Search for Beta

$\displaystyle \sum_{n=0}^{\infty}\dfrac{H_{n}}{(n+1)^{4}} = \sum_{n=1}^{\infty}\left(\dfrac{H_{n}}{n^{4}}\right) - \zeta(5)$

Now we will evaluate $\sum_{n=1}^{\infty}\dfrac{H_{n}}{n^{4}}$

Consider $\displaystyle \dfrac{1}{n^{4}} = -6\int_{0}^{1} x^{n-1}\ln ^{3} dx$

Multiplying both sides with $H_{n}$ ,

$\displaystyle \dfrac{H_{n}}{n^{4}} = -6\int_{0}^{1} (H_{n}x^{n-1})\ln ^{3} dx$

$\implies \displaystyle \sum_{n=1}^{\infty} \dfrac{H_{n}}{n^{4}} = -6\int_{0}^{1} \sum_{n=1}^{\infty}(H_{n}x^{n})\dfrac{\ln ^{3}}{x} dx$

Using generating function for the harmonic numbers $\rightarrow \sum_{n=1}^{\infty} H_{n} x^{n} = \dfrac{-ln(1-x)}{1-x}$ ,

$\implies \displaystyle \sum_{n=1}^{\infty} \dfrac{H_{n}}{n^{4}} = 6\int_{0}^{1}\dfrac{\ln(1-x)\ln ^{3}}{x(1-x)} dx$

The integral is easy to evaluate, it is just derivative of beta function.Let $K$ denote that integral.

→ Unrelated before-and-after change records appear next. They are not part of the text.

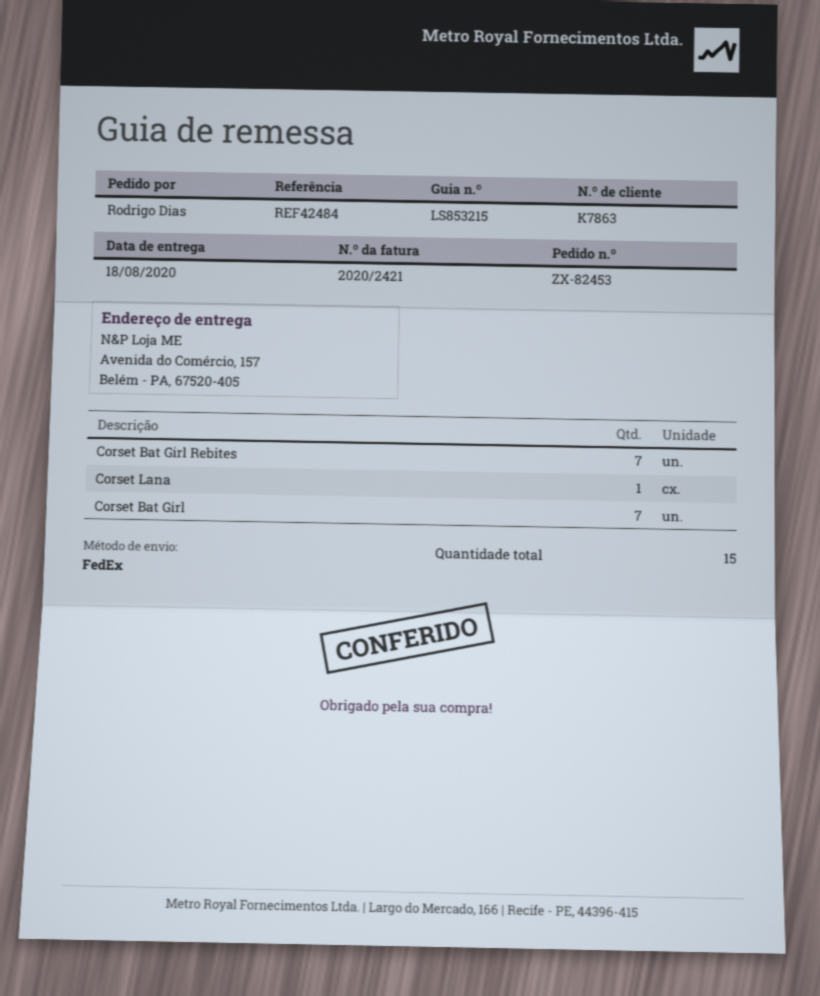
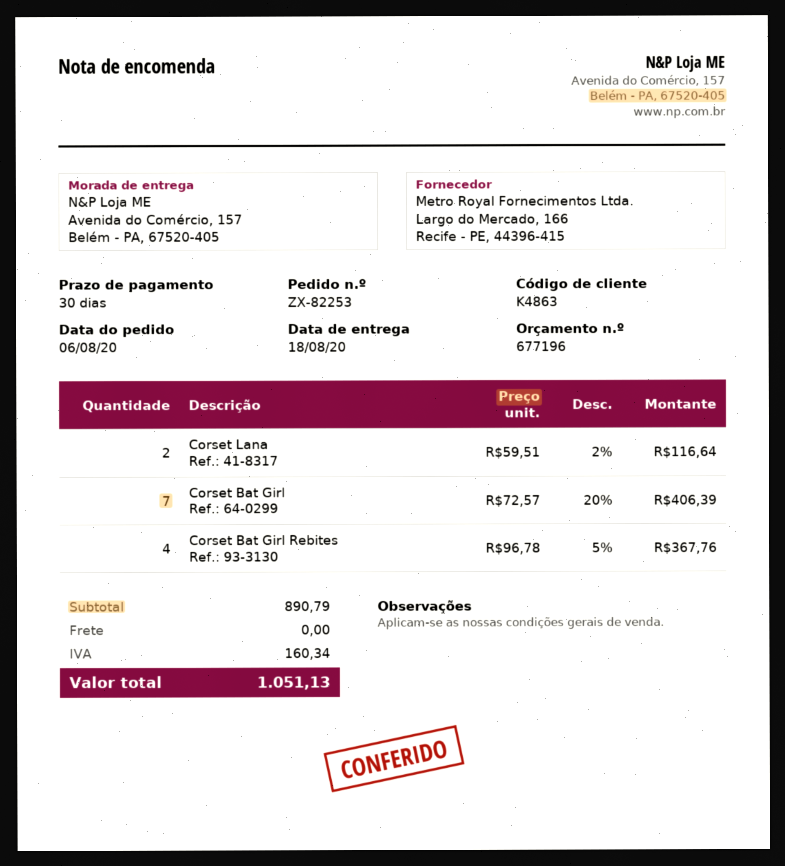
order number: ZX-82453 -> ZX-82253
customer number: K7863 -> K4863
Corset Bat Girl Rebites: 7 -> 4
Corset Lana: 1 -> 2

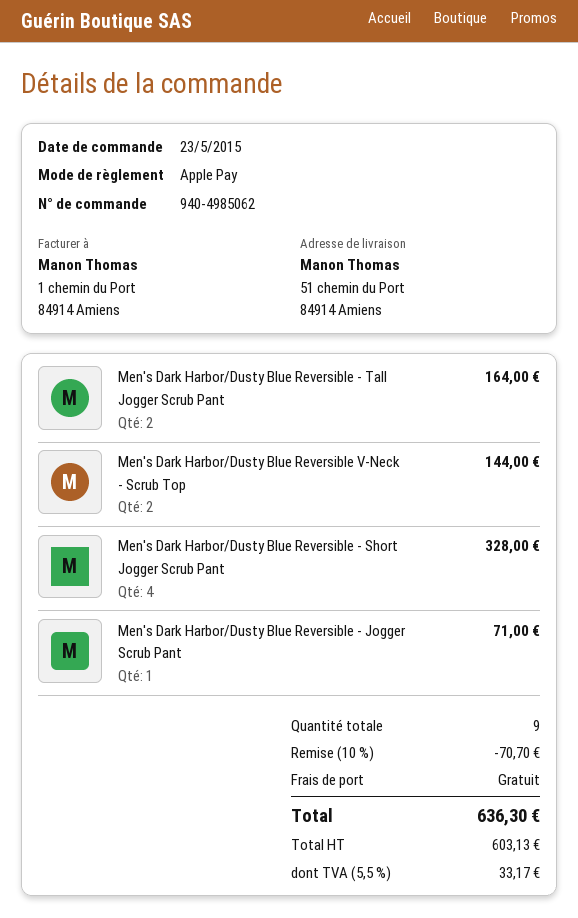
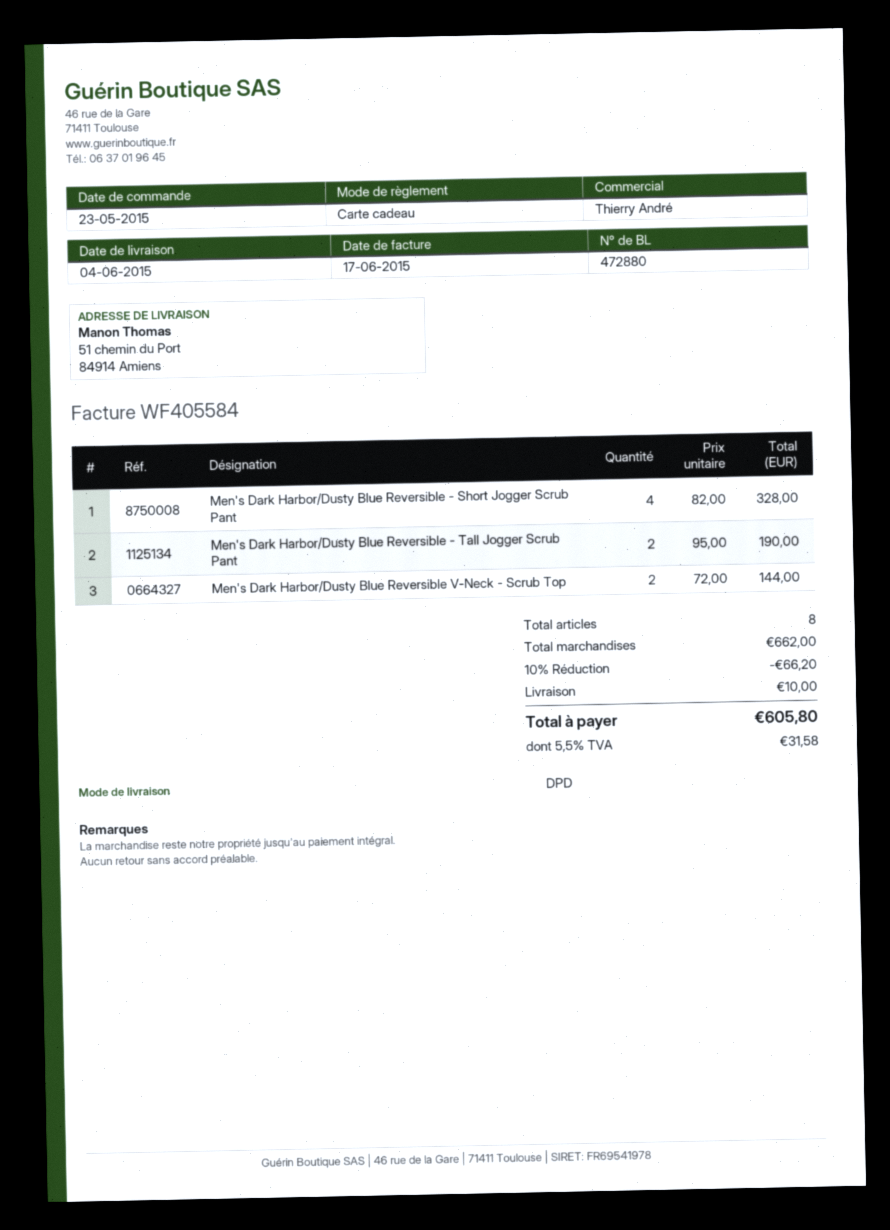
payment method: Apple Pay -> gift card
Men's Dark Harbor/Dusty Blue Reversible - Tall Jogger Scrub Pant: 2 for 164.00 -> 2 for 190.00
Men's Dark Harbor/Dusty Blue Reversible - Jogger Scrub Pant: 1 for 71.00 -> none
total quantity: 9 -> 8
discount: 10% = 70.70 -> 10% = 66.20
shipping: 0.00 -> 10.00
tax: 5.5% = 33.17 -> 5.5% = 31.58
total: 636.30 -> 605.80

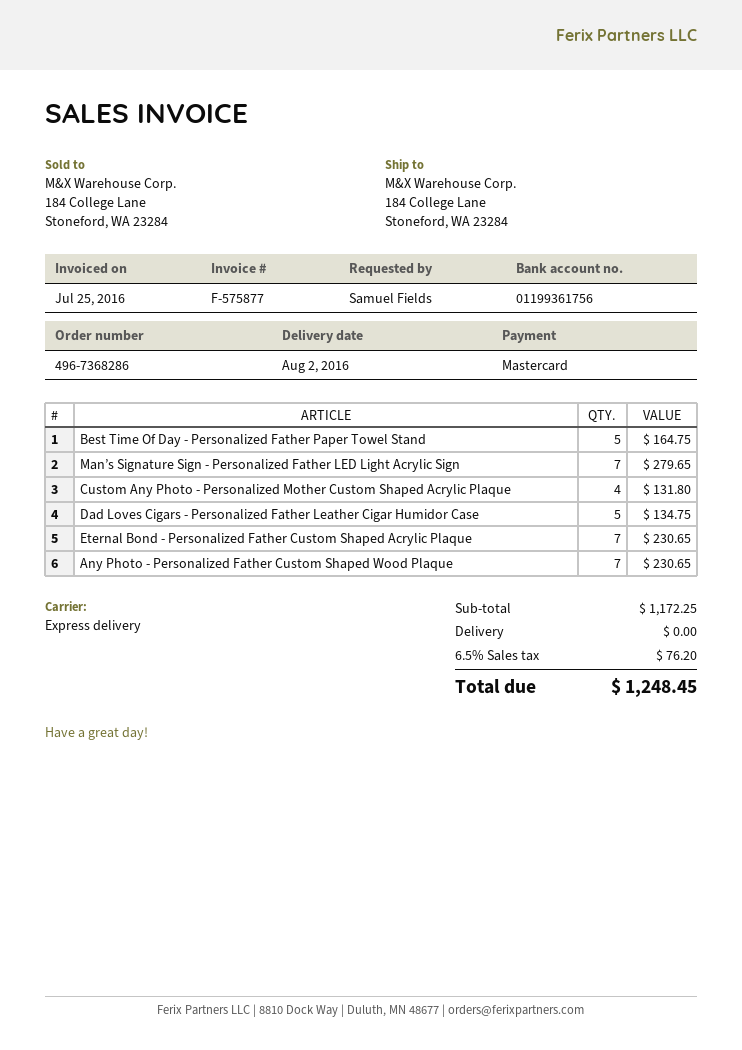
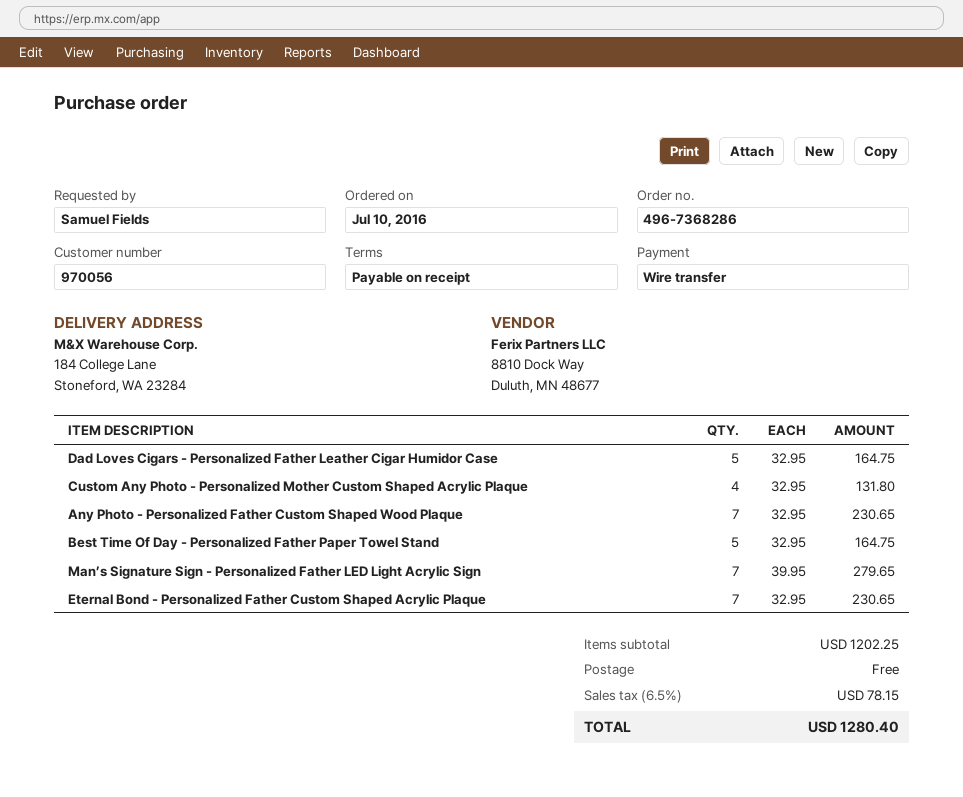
payment method: Mastercard -> bank transfer
Dad Loves Cigars - Personalized Father Leather Cigar Humidor Case: 5 for 134.75 -> 5 for 164.75
subtotal: 1172.25 -> 1202.25
tax: 6.5% = 76.20 -> 6.5% = 78.15
total: 1248.45 -> 1280.40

Then $\displaystyle K = 6\dfrac{\partial^{4}F}{\partial a \partial b^3}$ , where $F = \int_{0}^{1} x^{b}(1-x)^{a}dx$

It evaluates to $3\zeta(5)-\zeta(3)\zeta(2)$

Thus $\displaystyle \sum_{n=1}^{\infty} \dfrac{H_{n}}{n^{4}} -\zeta(5) = 2\zeta(5)-\zeta(3)\zeta(2)$

Thus final answer $=2+5+3+2=\boxed{\boxed{12}}$